_TRY IT:_
Please copy every record below exactly and leave out the pictures.

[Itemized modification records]
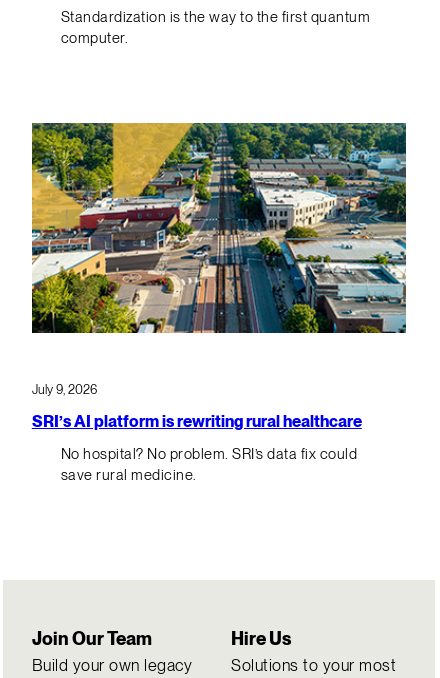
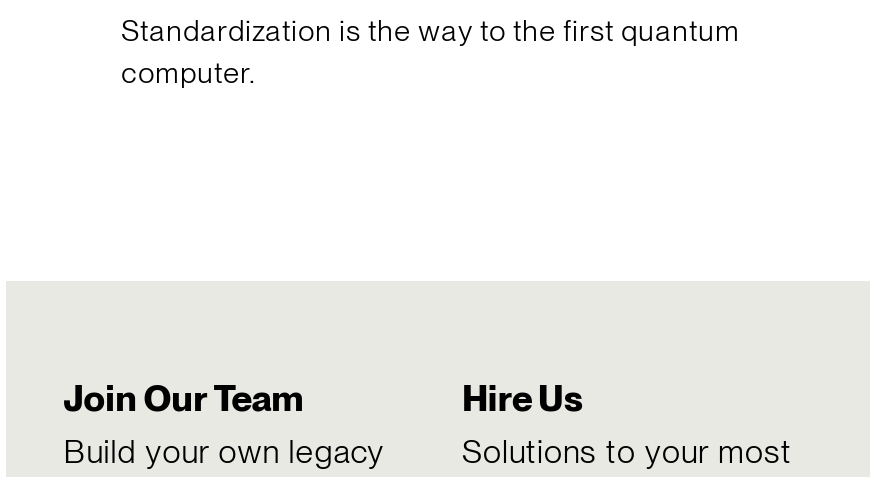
- [image]

- July 9, 2026
- SRI’s AI platform is rewriting rural healthcare
- No hospital? No problem. SRI’s data fix could
- save rural medicine.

_ANSWER SECTION:_
- [image]

- July 9, 2026
- SRI’s AI platform is rewriting rural healthcare
- No hospital? No problem. SRI’s data fix could
- save rural medicine.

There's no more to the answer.